Requirement — No line before the one holding "discount: 50.00 -> none" is wanted; restate word for word that line and all lines after it to the end of the entries, excluding pictures.

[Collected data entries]
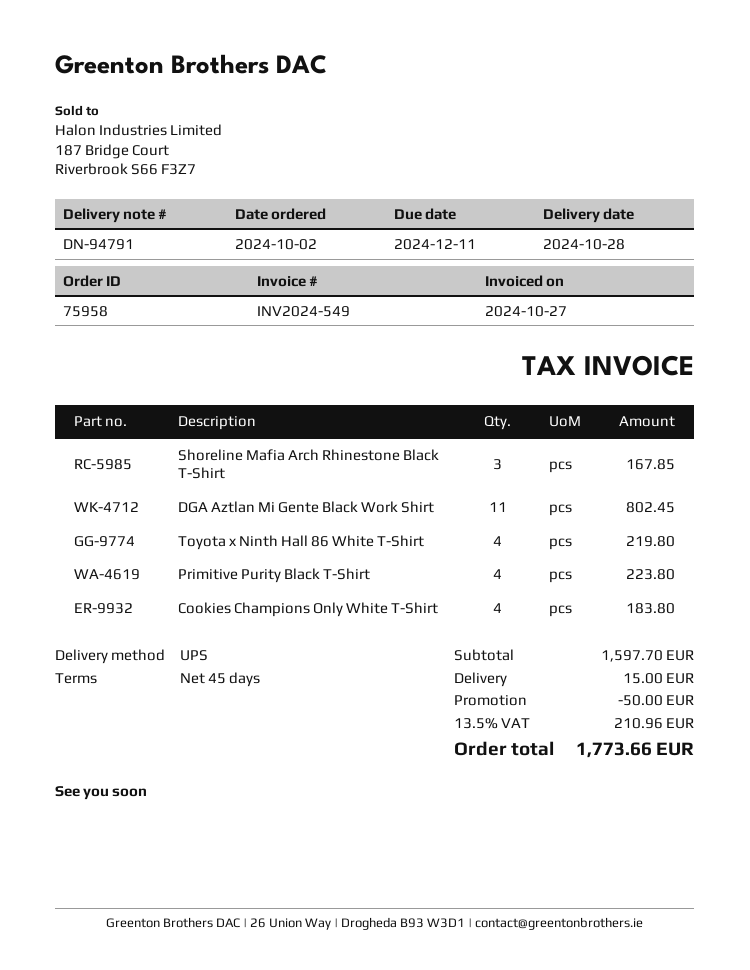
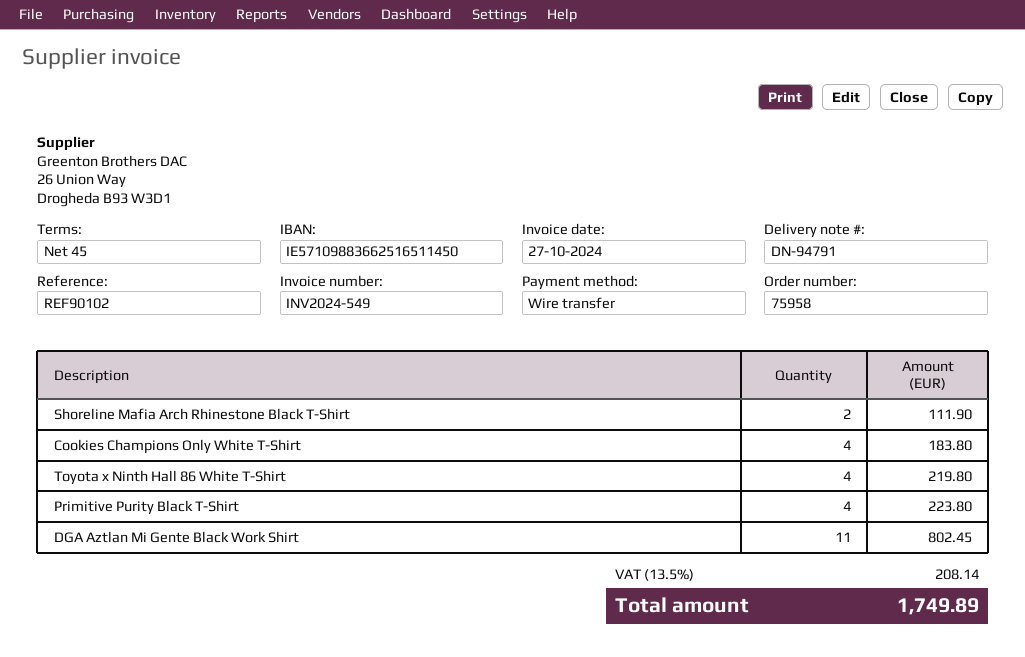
Shoreline Mafia Arch Rhinestone Black T-Shirt: 3 for 167.85 -> 2 for 111.90
discount: 50.00 -> none
shipping: 15.00 -> none
tax: 13.5% = 210.96 -> 13.5% = 208.14
total: 1773.66 -> 1749.89

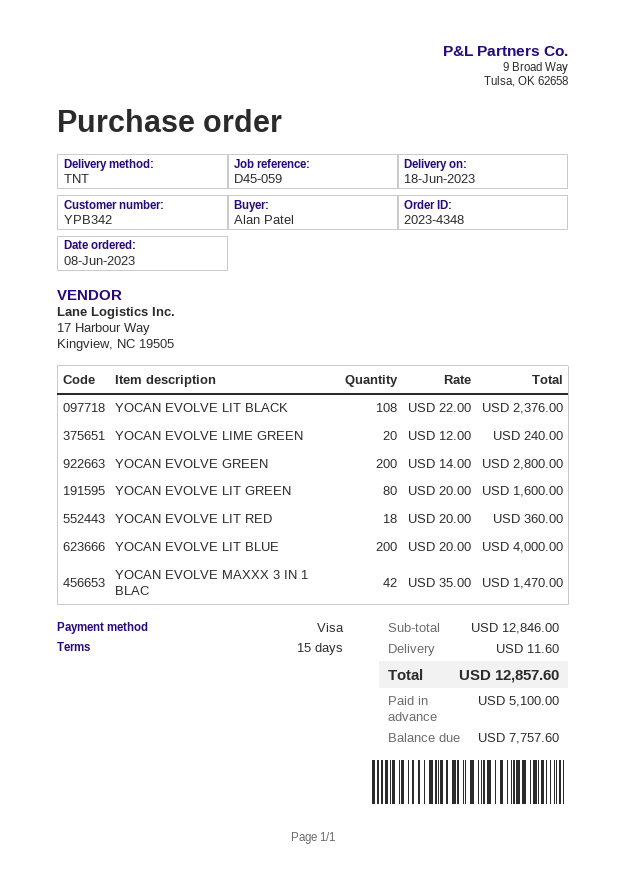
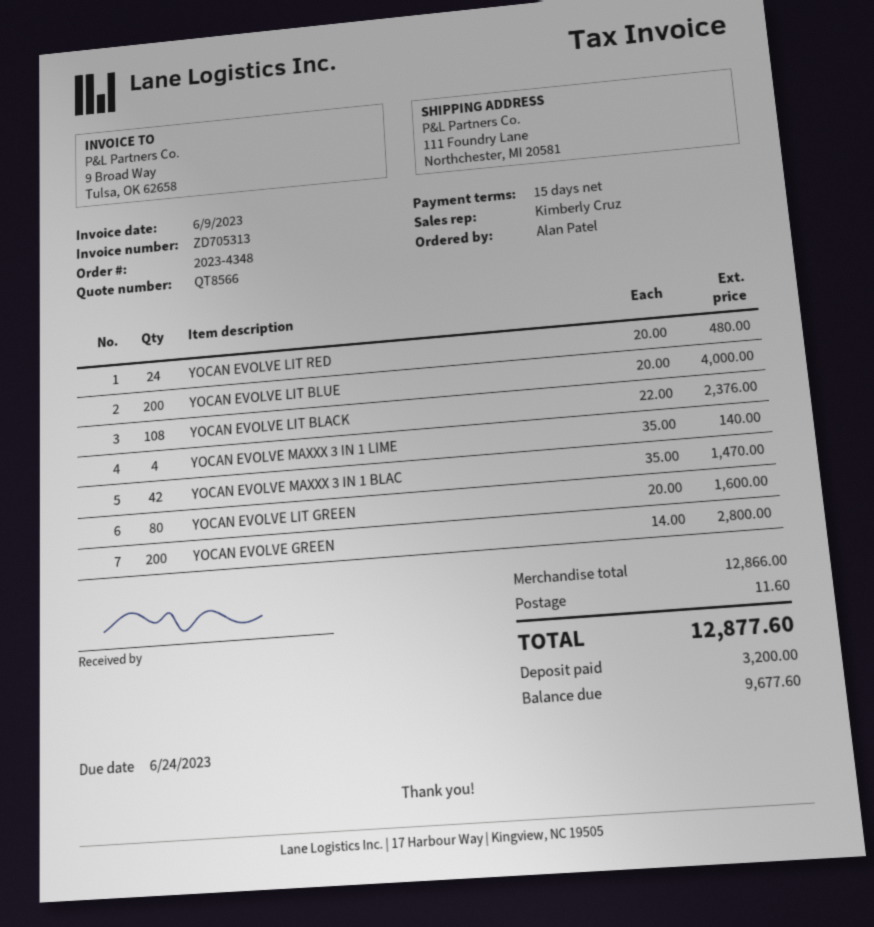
YOCAN EVOLVE LIME GREEN: 20 x 12.00 = 240.00 -> none
YOCAN EVOLVE LIT RED: 18 x 20.00 = 360.00 -> 24 x 20.00 = 480.00
YOCAN EVOLVE MAXXX 3 IN 1 LIME: none -> 4 x 35.00 = 140.00
subtotal: 12846.00 -> 12866.00
total: 12857.60 -> 12877.60
deposit: 5100.00 -> 3200.00
balance: 7757.60 -> 9677.60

Reply to the exercise —
discount: 50.00 -> none
shipping: 15.00 -> none
tax: 13.5% = 210.96 -> 13.5% = 208.14
total: 1773.66 -> 1749.89

YOCAN EVOLVE LIME GREEN: 20 x 12.00 = 240.00 -> none
YOCAN EVOLVE LIT RED: 18 x 20.00 = 360.00 -> 24 x 20.00 = 480.00
YOCAN EVOLVE MAXXX 3 IN 1 LIME: none -> 4 x 35.00 = 140.00
subtotal: 12846.00 -> 12866.00
total: 12857.60 -> 12877.60
deposit: 5100.00 -> 3200.00
balance: 7757.60 -> 9677.60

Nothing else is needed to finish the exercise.